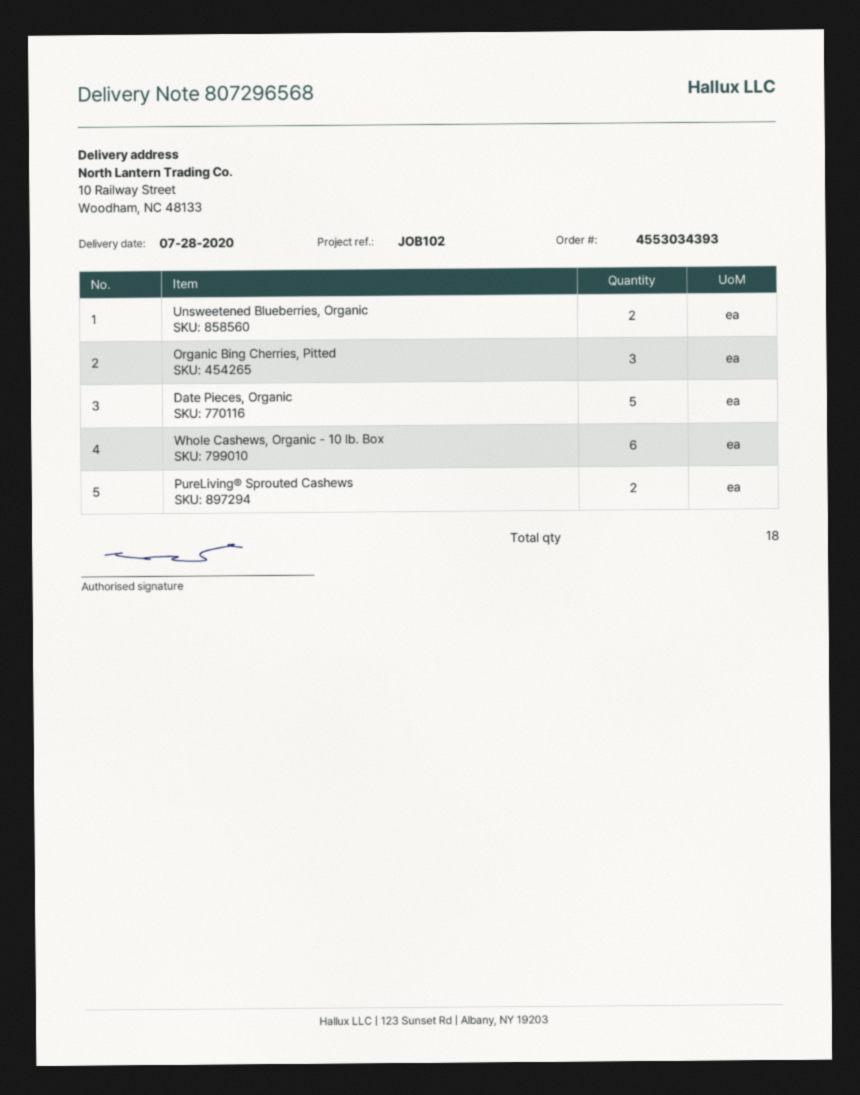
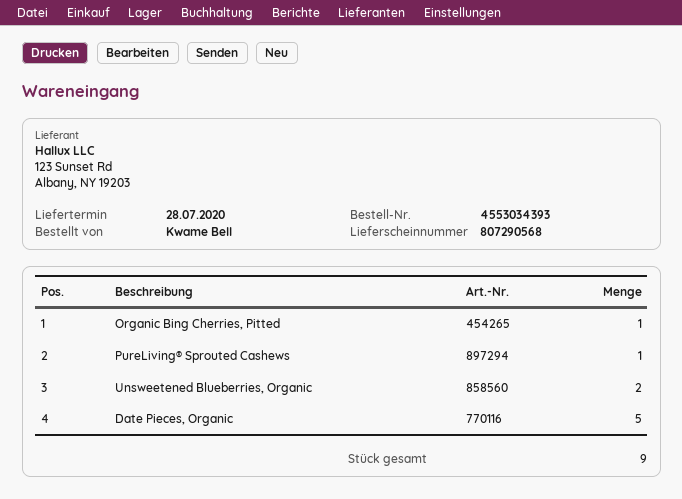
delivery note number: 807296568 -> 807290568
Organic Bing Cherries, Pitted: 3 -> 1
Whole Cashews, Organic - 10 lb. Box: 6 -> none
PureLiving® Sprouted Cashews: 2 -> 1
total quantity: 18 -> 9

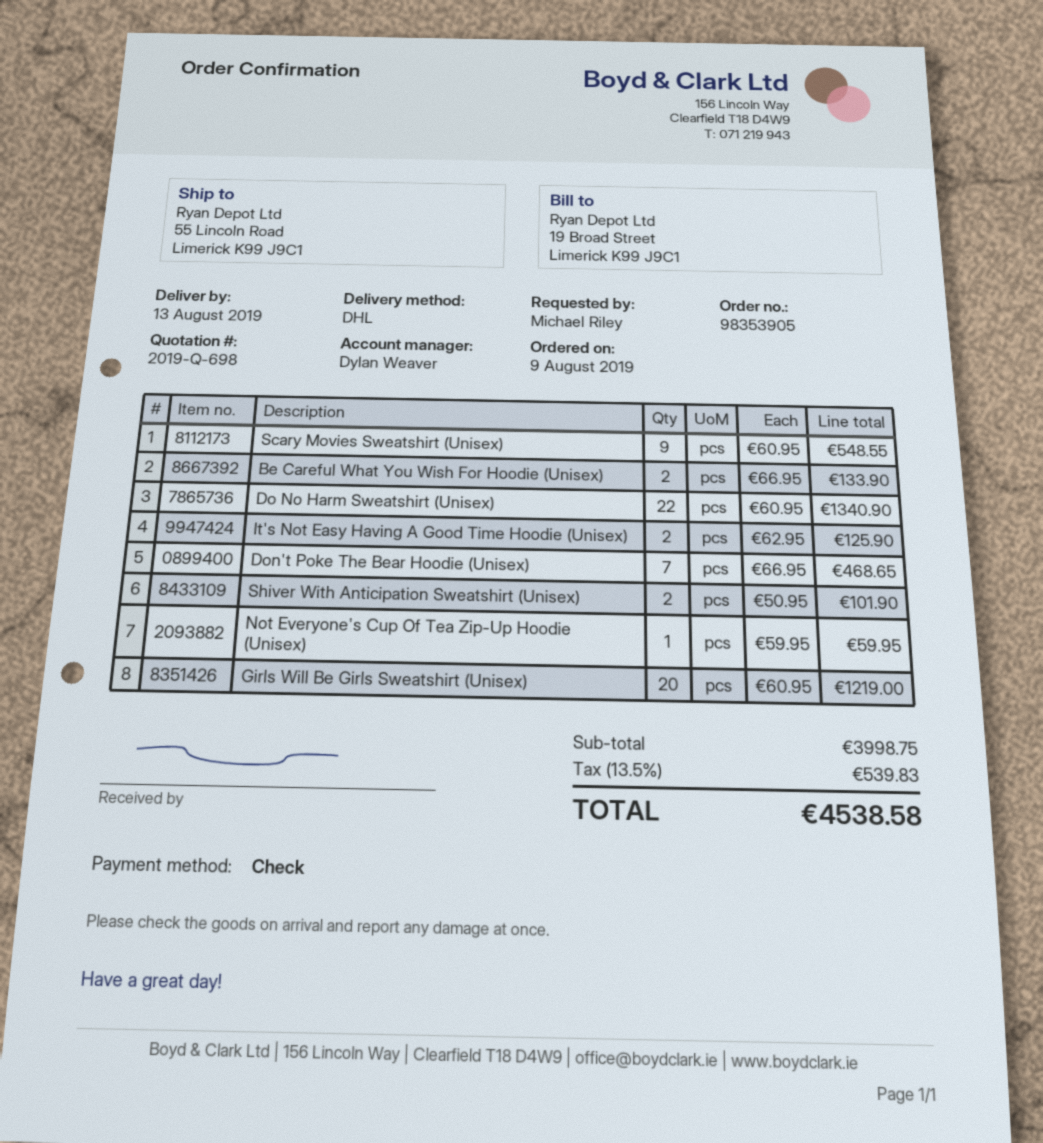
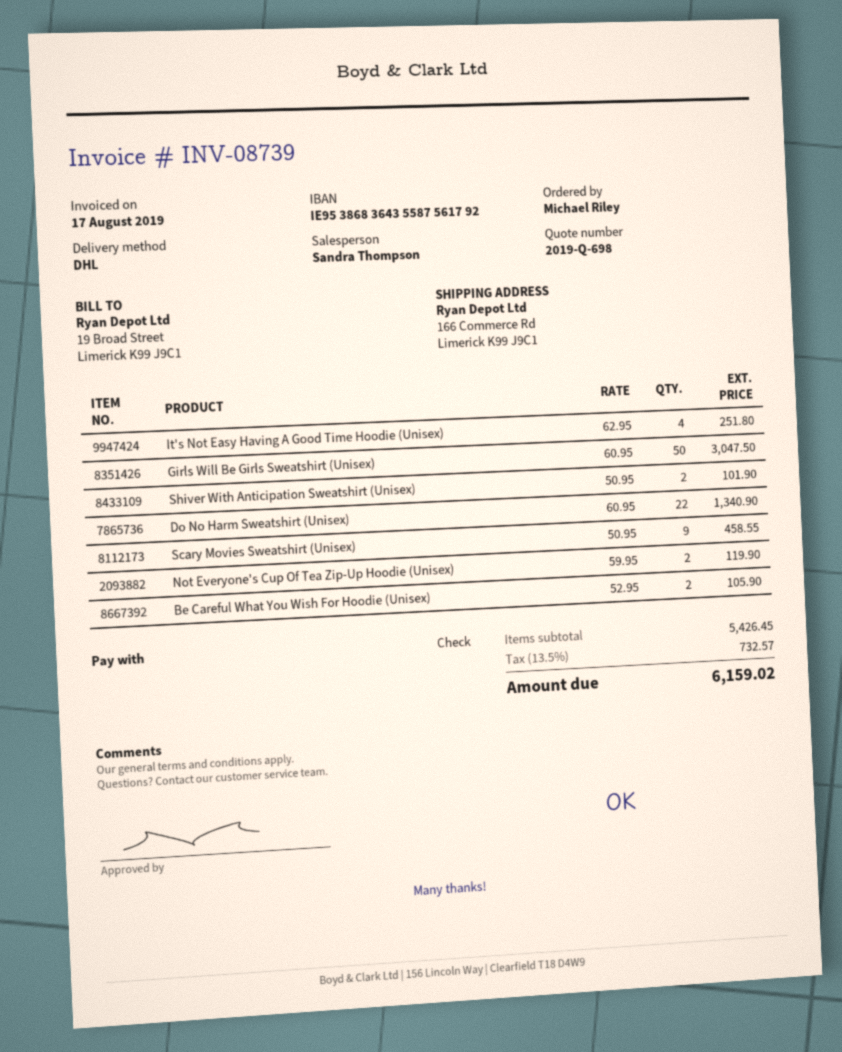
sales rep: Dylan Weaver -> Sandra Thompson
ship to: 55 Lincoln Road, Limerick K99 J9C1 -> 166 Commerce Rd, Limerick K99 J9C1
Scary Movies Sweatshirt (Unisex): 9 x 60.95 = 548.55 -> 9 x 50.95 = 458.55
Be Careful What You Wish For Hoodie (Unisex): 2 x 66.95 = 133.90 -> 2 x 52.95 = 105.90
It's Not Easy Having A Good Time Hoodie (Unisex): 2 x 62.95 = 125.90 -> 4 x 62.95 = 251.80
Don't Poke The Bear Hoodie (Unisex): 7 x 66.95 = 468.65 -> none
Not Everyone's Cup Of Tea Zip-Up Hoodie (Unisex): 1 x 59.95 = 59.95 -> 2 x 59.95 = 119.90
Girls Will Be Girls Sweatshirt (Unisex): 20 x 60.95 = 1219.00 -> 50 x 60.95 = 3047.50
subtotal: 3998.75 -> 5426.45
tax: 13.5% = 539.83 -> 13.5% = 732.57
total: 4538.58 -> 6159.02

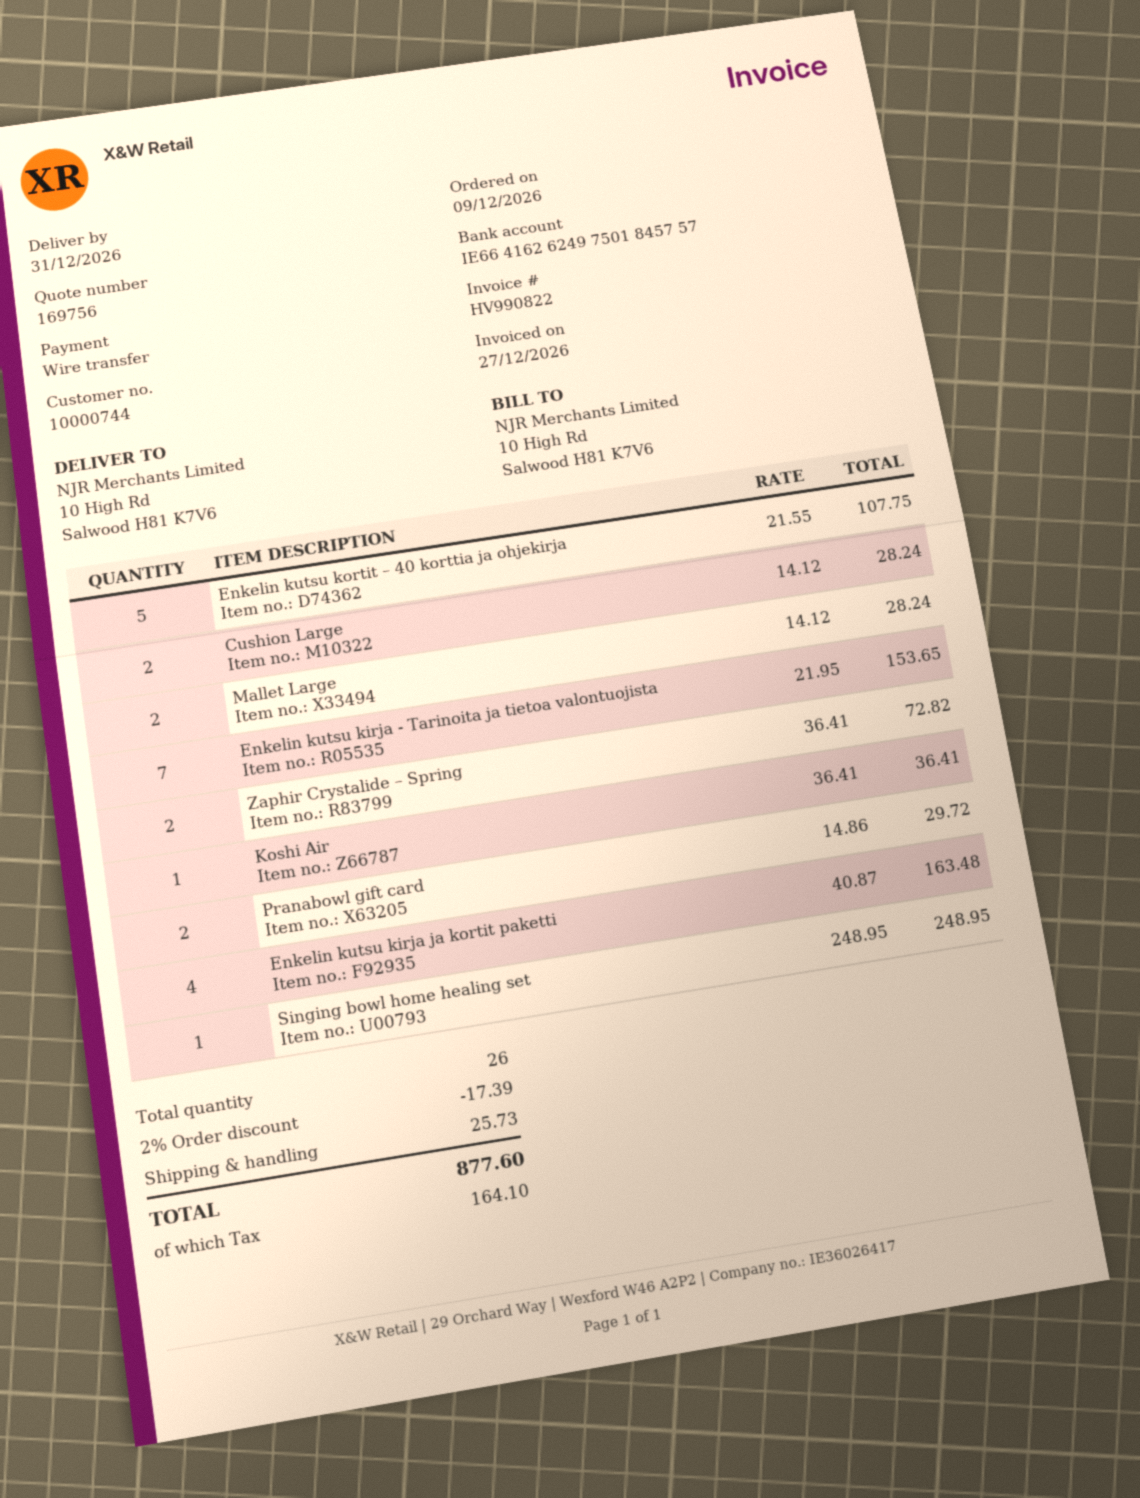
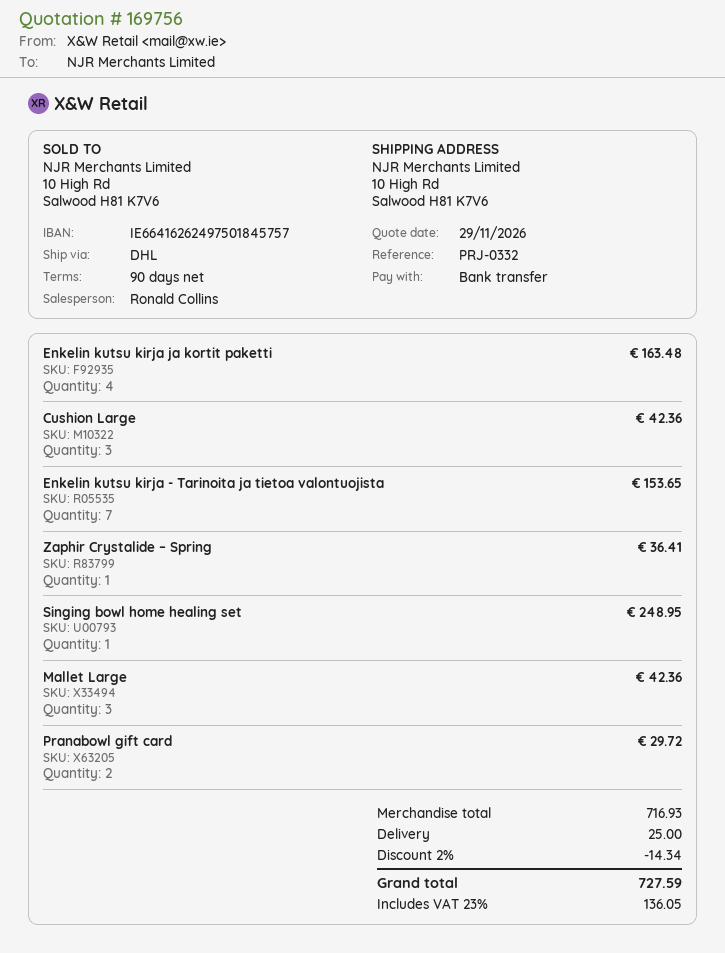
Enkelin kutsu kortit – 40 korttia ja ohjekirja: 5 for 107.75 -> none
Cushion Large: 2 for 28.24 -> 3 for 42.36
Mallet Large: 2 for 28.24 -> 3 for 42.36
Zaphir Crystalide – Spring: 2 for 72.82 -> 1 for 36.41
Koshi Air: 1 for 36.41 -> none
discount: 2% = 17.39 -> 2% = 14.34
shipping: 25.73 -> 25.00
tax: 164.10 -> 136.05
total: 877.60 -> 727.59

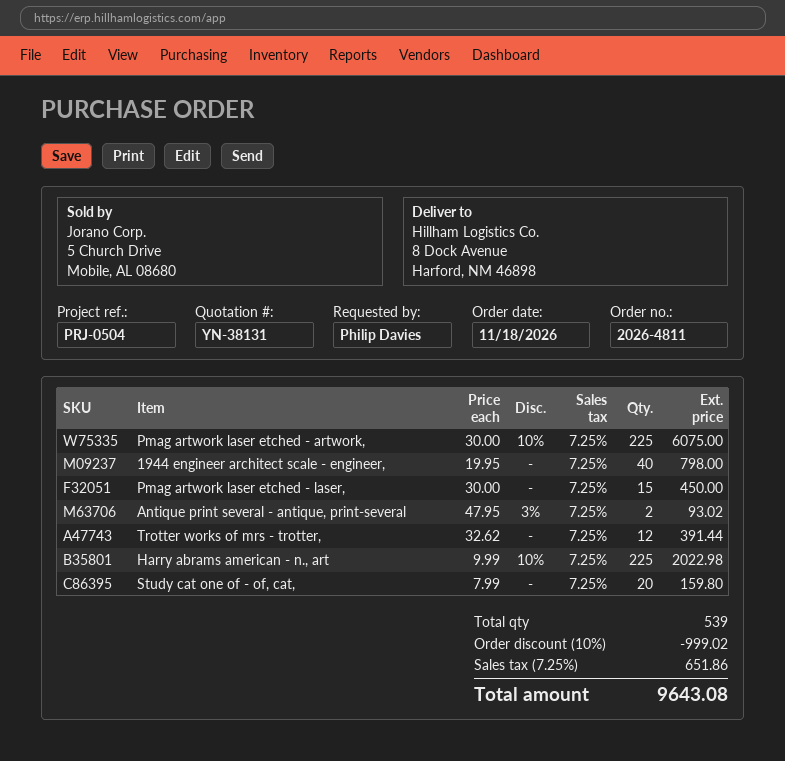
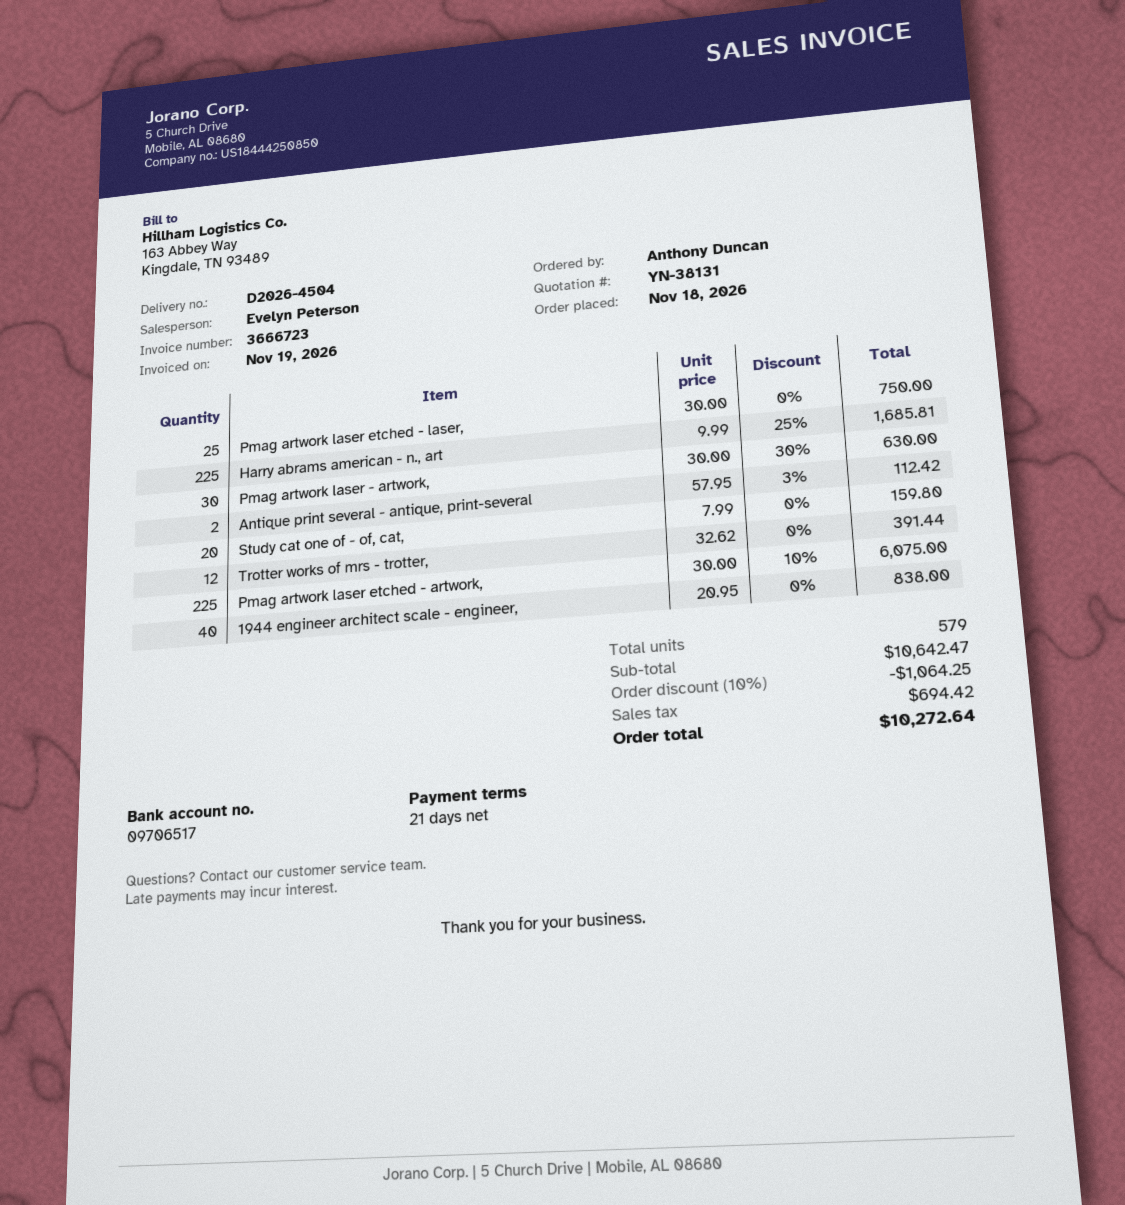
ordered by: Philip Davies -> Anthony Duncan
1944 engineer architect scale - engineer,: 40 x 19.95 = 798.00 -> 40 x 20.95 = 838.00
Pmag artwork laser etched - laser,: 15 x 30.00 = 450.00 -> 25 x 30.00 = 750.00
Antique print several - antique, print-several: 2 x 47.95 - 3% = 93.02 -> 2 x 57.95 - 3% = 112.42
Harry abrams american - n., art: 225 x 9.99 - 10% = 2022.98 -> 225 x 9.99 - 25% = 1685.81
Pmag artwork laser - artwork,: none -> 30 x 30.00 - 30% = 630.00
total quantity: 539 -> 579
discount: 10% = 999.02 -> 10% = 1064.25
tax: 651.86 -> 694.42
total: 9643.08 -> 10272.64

* TASK DESCRIPTION:
Copy exactly the lines that run from the one with "Harry abrams american" to the last line of the material, including both.

* WORKED SOLUTION:
Harry abrams american - n., art: 225 x 9.99 - 10% = 2022.98 -> 225 x 9.99 - 25% = 1685.81
Pmag artwork laser - artwork,: none -> 30 x 30.00 - 30% = 630.00
total quantity: 539 -> 579
discount: 10% = 999.02 -> 10% = 1064.25
tax: 651.86 -> 694.42
total: 9643.08 -> 10272.64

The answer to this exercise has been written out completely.